Angesichts von Hochkonjunktur und Vollbeschäftigung einigten sich Gewerkschaftsbund und Wirtschaftskammer Ende 1961 im Raab-Olah-Abkommen, einem Grundstein der Sozialpartnerschaft, auf ein vereinfachtes Verfahren zur Beschäftigung ausländischer ArbeitnehmerInnen. Die Kontingentvereinbarungen mussten allerdings von Anwerbeabkommen mit einzelnen Staaten flankiert werden, um genügend Arbeitskräfte nach Österreich holen zu können: 1962 mit Spanien, das jedoch weitgehend folgenlos blieb, 1964 mit der Türkei und 1966 mit Jugoslawien. Mit den „Gastarbeitern“ aus der Türkei und Jugoslawien wurde Österreich Anfang der 1960er Jahre zum Einwanderungsland – und damit zu einer immer vielfältigeren Gesellschaft.
Der Begriff des „Gastarbeiters“ sollte freundlich und einladend sein, wiewohl Gäste normalerweise nicht arbeiten. Wichtiger war aber wohl – bei aller Dankbarkeit und Einsicht in die Notwendigkeit – klarzustellen, dass es sich nur um einen vorübergehenden Aufenthalt handelte.
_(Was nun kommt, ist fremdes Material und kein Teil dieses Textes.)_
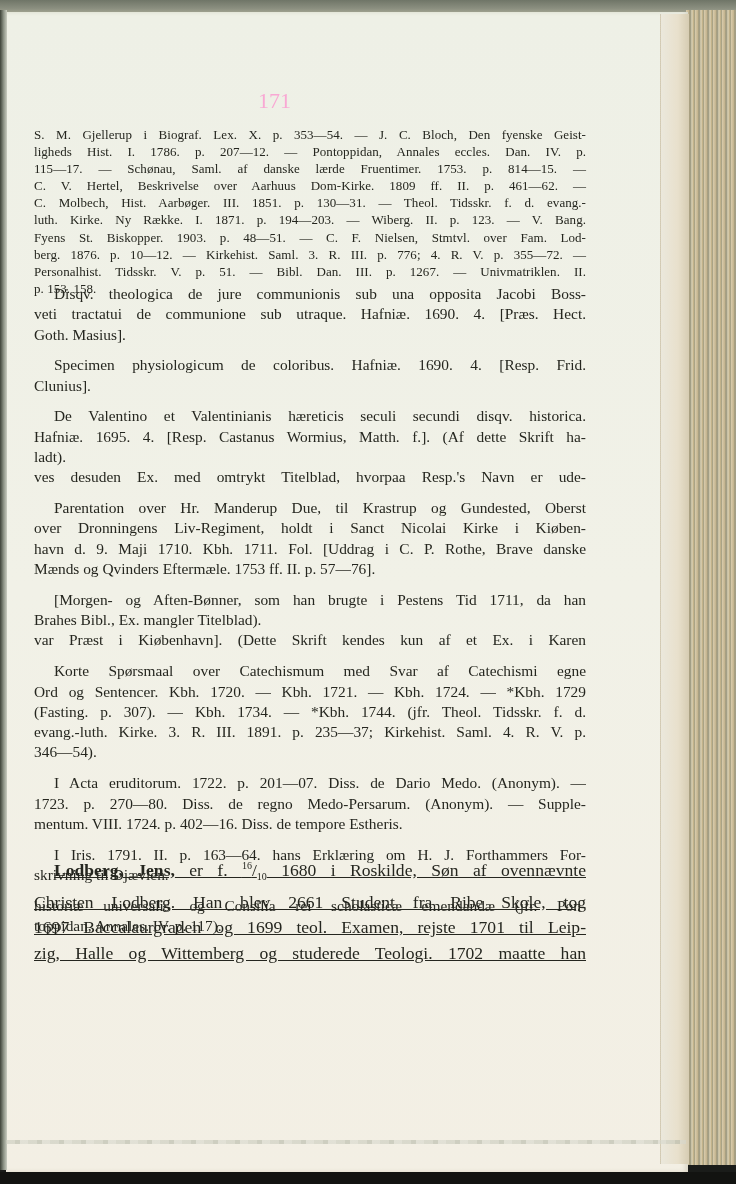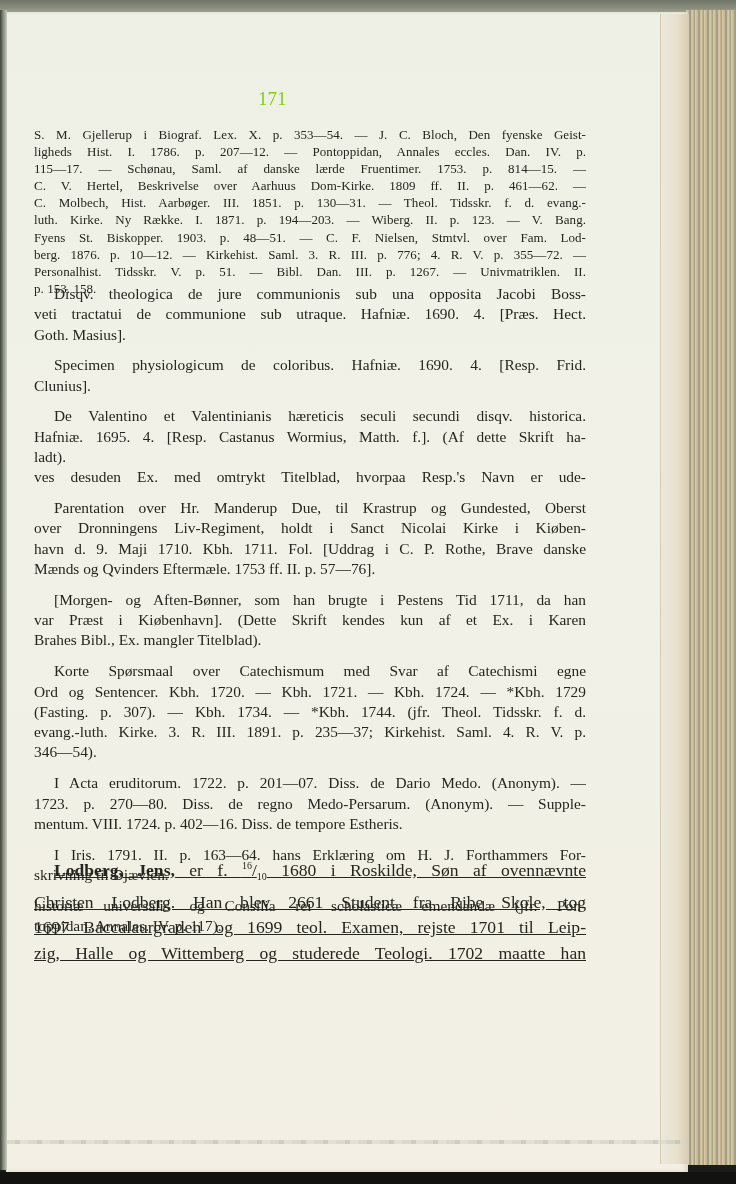"171" .page-number { color: #84cc16 -> #f9a8d4; font-size: 19px -> 22px }
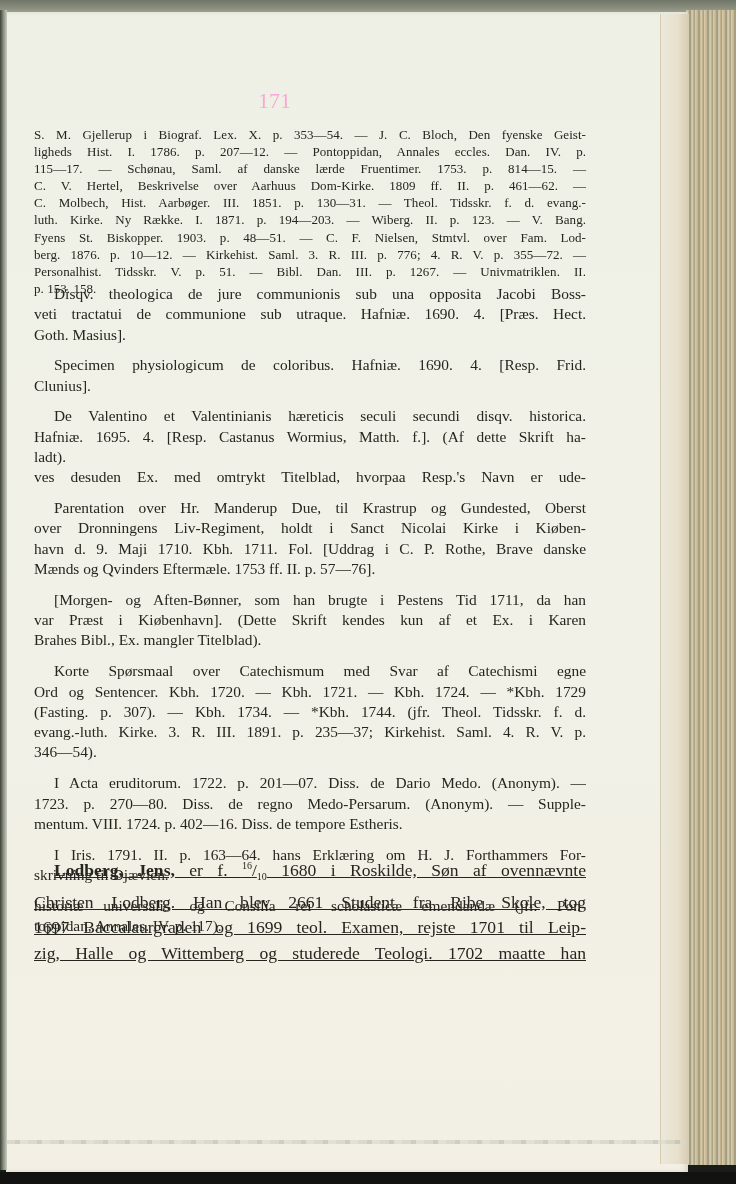"var Præst i Kiøbenhavn]. (Dette" span.line { order: before "Brahes Bibl., Ex. mangler Titelblad)." -> after "Brahes Bibl., Ex. mangler Titelblad)." }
Bereits Anfang der 1970er Jahre, als die Beschäftigung ausländischer Arbeitskräfte einen ersten Höhepunkt erreichte, hätte allerdings realisiert werden können, dass die Menschen, die man gerufen hatte, nicht alle ohne weiteres wieder gehen würden. Dass Österreich aus eigenem Willen und auf Grund eigener Interessen de facto zu einem Einwanderungsland geworden war, wurde aber konsequent ausgeblendet.
Für das Einfrieren der Zahl ausländischer Arbeitnehmer im Jahr 1974 dürften nicht nur wirtschaftliche Gründe (die sog. Ölkrise) verantwortlich sein. Vielmehr haben wohl auch gesellschaftspolitische Überlegungen eine wesentliche Rolle gespielt. Während einem Viertel der ausländischen Arbeitskräfte die Aufenthalts- und Arbeitsbewilligungen entzogen wurden, kam es jedoch gleichzeitig – als unbeabsichtigte Nebeneffekte – vielfach zur Verstetigung des Aufenthalts und zu verstärktem Familiennachzug.